THKrupp| 6.28.12 @ 6:03PM

You shouldnt feel bad. You are dealing with life in the best way you can, with the cards that you were dealt. My mother worked for the same reason and my brothers and I all turned out well.
Life isnt perfect but thats kinda the fun of it..right?

Tom Kyba| 6.28.12 @ 6:37PM

If feminism wants some actual respect, not just ideological backup from the media, and if they want a peaceful respectful society, they would embrace the idea of stay at home motherhood for those who choose it and the ones who follow feminism's ideas can also do the same, respectfully. Sounds simple, agree to disagree and all that. This of course, will never happen because liberals cannot countenance anyone following any sort of moral guidelines that predate the 60's. Liberalism today is nothing more than a knee-jerk philosophy. Any old-fashioned ideas must be rejected at all costs, regardless of outcome. The details and excuse making can come later.

Basset Hound| 6.29.12 @ 12:00AM

When I was pregnant with my daughter, I was a member of a militant feminist professional society. I already had a son, and decided that "having it all" meant that my family was getting the short end of the stick. When I told some of my society buddies one woman sneered "well that may be okay for YOU, but I want to use my brain and make important decisions, not 'what will I do today the cooking or the laundry'."

I then made it a challenge to figure out how to use my brain. I found books on Word, Excel and Access and began to teach myself. I then found cookbooks, and began to plan menus around loss leaders at the local grocery. I even developed menu "theme weeks" around cuisines of different countries, and began to work out "clone" recipes of various restaurant dishes. I then discovered that I didn't need a paycheck to be a meter of how well I used my intelligence.

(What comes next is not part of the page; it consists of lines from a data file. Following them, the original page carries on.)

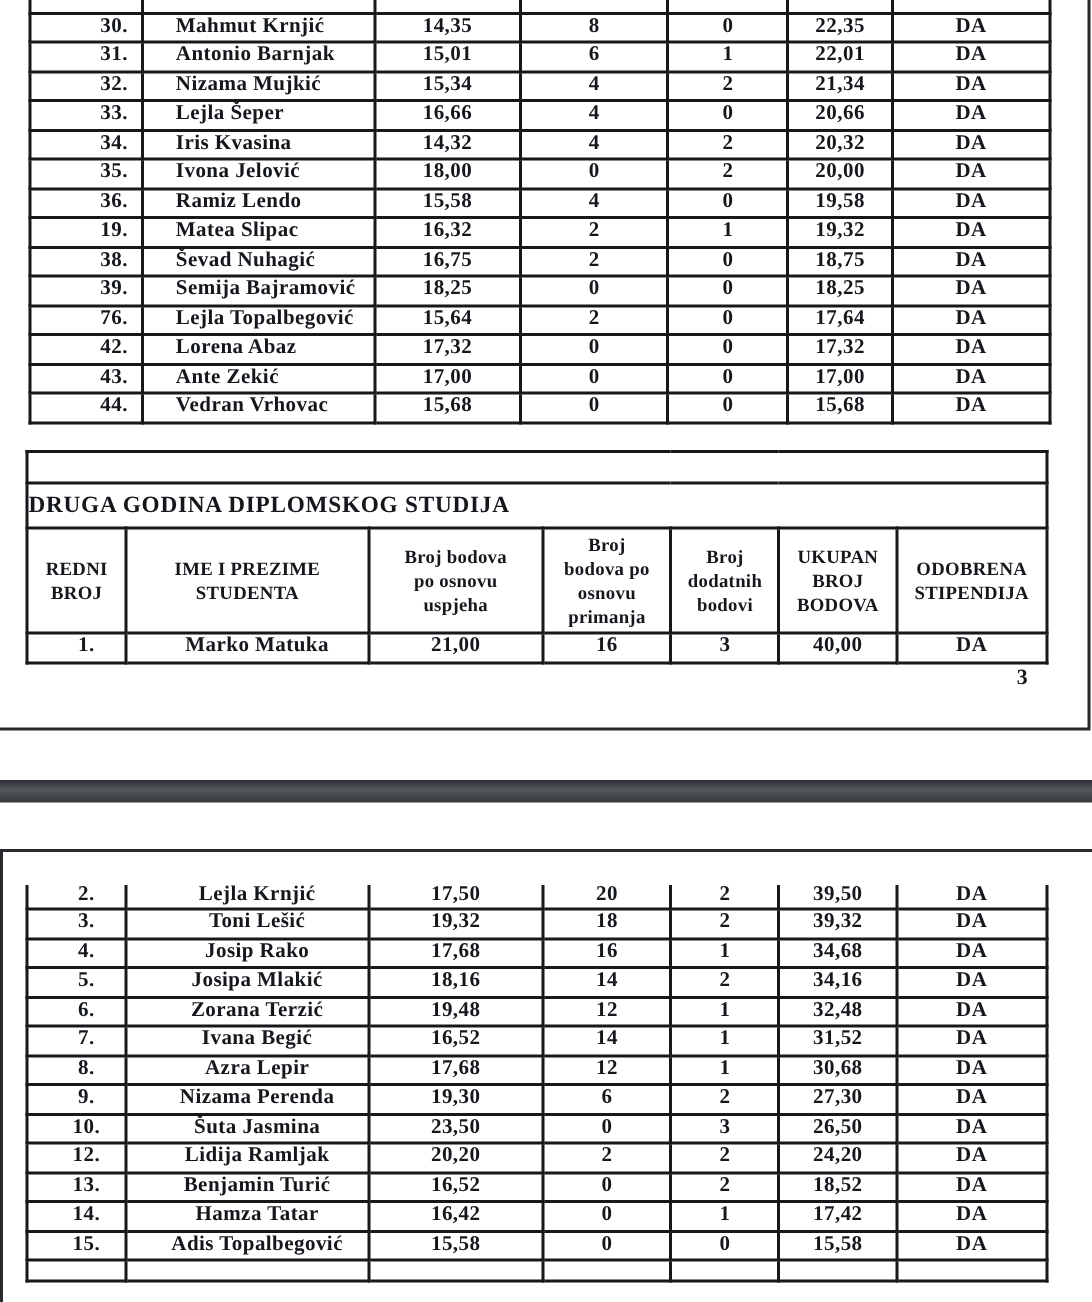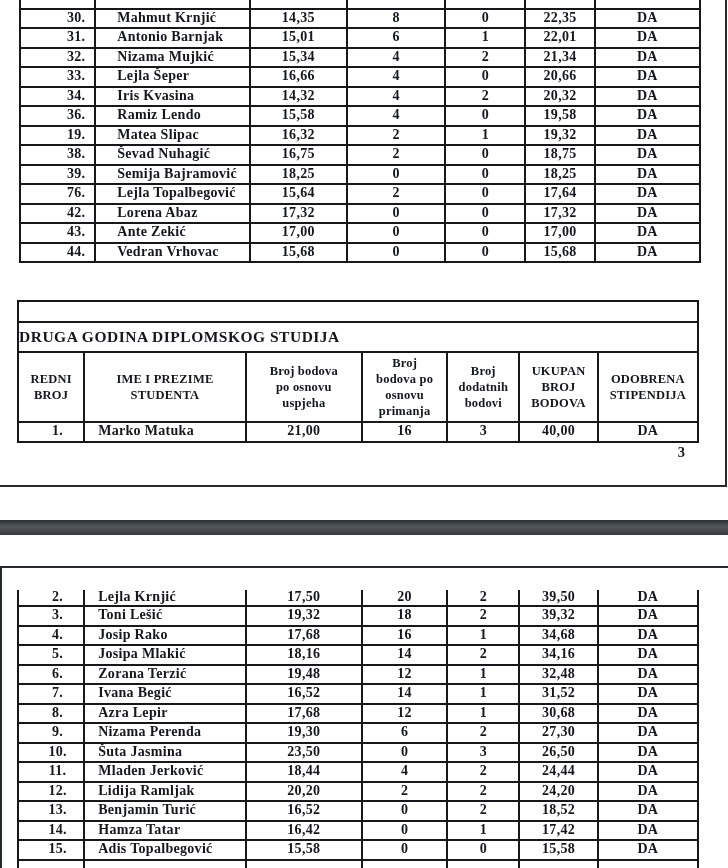--- a/index.html
+++ b/index.html
@@ -109,6 +109,15 @@
           <td class="c7">DA</td>
         </tr>
     <tr>
+          <td class="c1">35.</td>
+          <td class="c2">Ivona Jelović</td>
+          <td class="c3">18,00</td>
+          <td class="c4">0</td>
+          <td class="c5">2</td>
+          <td class="c6">20,00</td>
+          <td class="c7">DA</td>
+        </tr>
+    <tr>
           <td class="c1">36.</td>
           <td class="c2">Ramiz Lendo</td>
           <td class="c3">15,58</td>

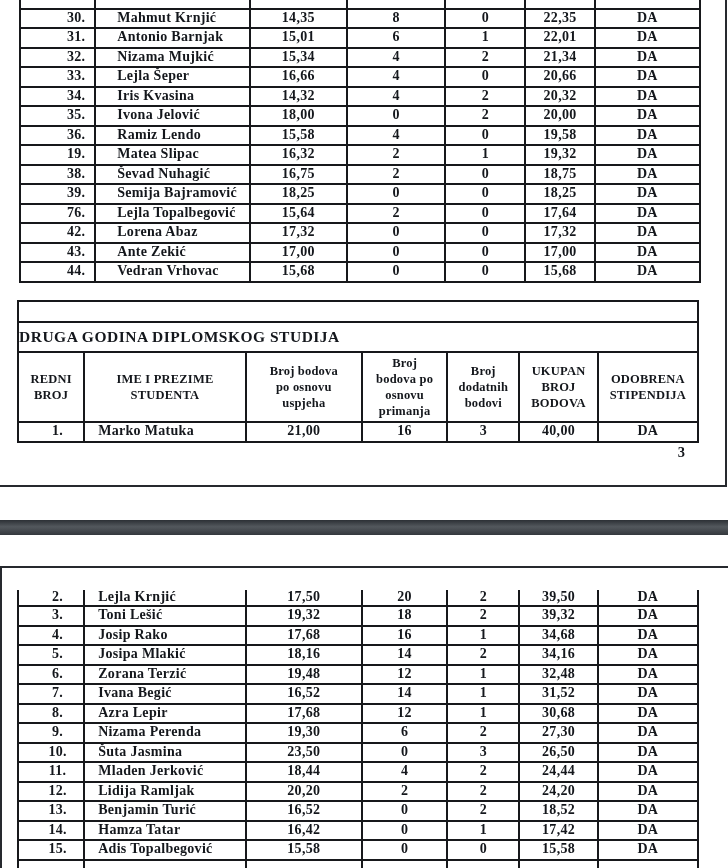--- a/index.html
+++ b/index.html
@@ -24,7 +24,7 @@
   #tableA td.c1{padding-left:37px;}
   #tableA td.c2{text-align:left;padding-left:21px;}
   #tableB td.c1,#tableC td.c1{padding-left:13px;}
-  #tableB td.c2,#tableC td.c2{text-align:left;padding-left:13px;}
+  #tableB td.c2,#tableC td.c2{text-align:center;padding-left:13px;}
   tr.sliver td{height:17.5px;}
   tr.spacer td{height:19px;}
   td.title-cell{height:28px;font-size:15.5px;letter-spacing:0.5px;text-align:left;}

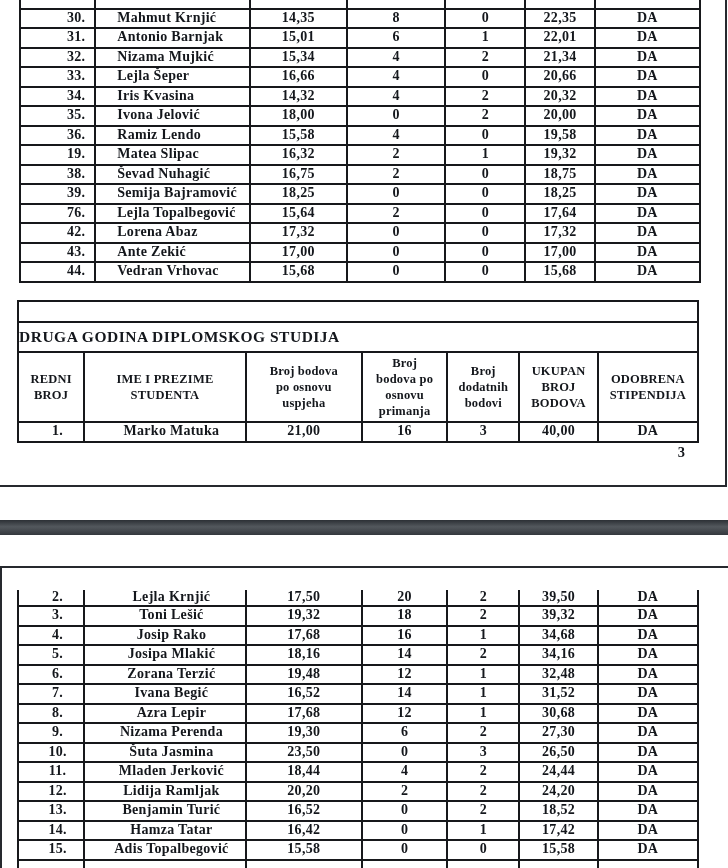--- a/index.html
+++ b/index.html
@@ -337,15 +337,6 @@
           <td class="c7">DA</td>
         </tr>
     <tr>
-          <td class="c1">11.</td>
-          <td class="c2">Mladen Jerković</td>
-          <td class="c3">18,44</td>
-          <td class="c4">4</td>
-          <td class="c5">2</td>
-          <td class="c6">24,44</td>
-          <td class="c7">DA</td>
-        </tr>
-    <tr>
           <td class="c1">12.</td>
           <td class="c2">Lidija Ramljak</td>
           <td class="c3">20,20</td>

Another one of my lib feminist friends sniffed "EEEEEWWWWWWW. What DO you do all day?". I cocked one eyebrow and said "Wildlife Management".

Clara| 6.29.12 @ 4:38PM

When I announced my first pregnancy at work, one of my coworkers asked if I was "keeping it".

Clara| 6.29.12 @ 4:40PM

Female coworker

Clara| 6.29.12 @ 4:47PM

My male coworkers were much more supportive of my pregnancy. It still didn't work out juggling a baby with a full time career.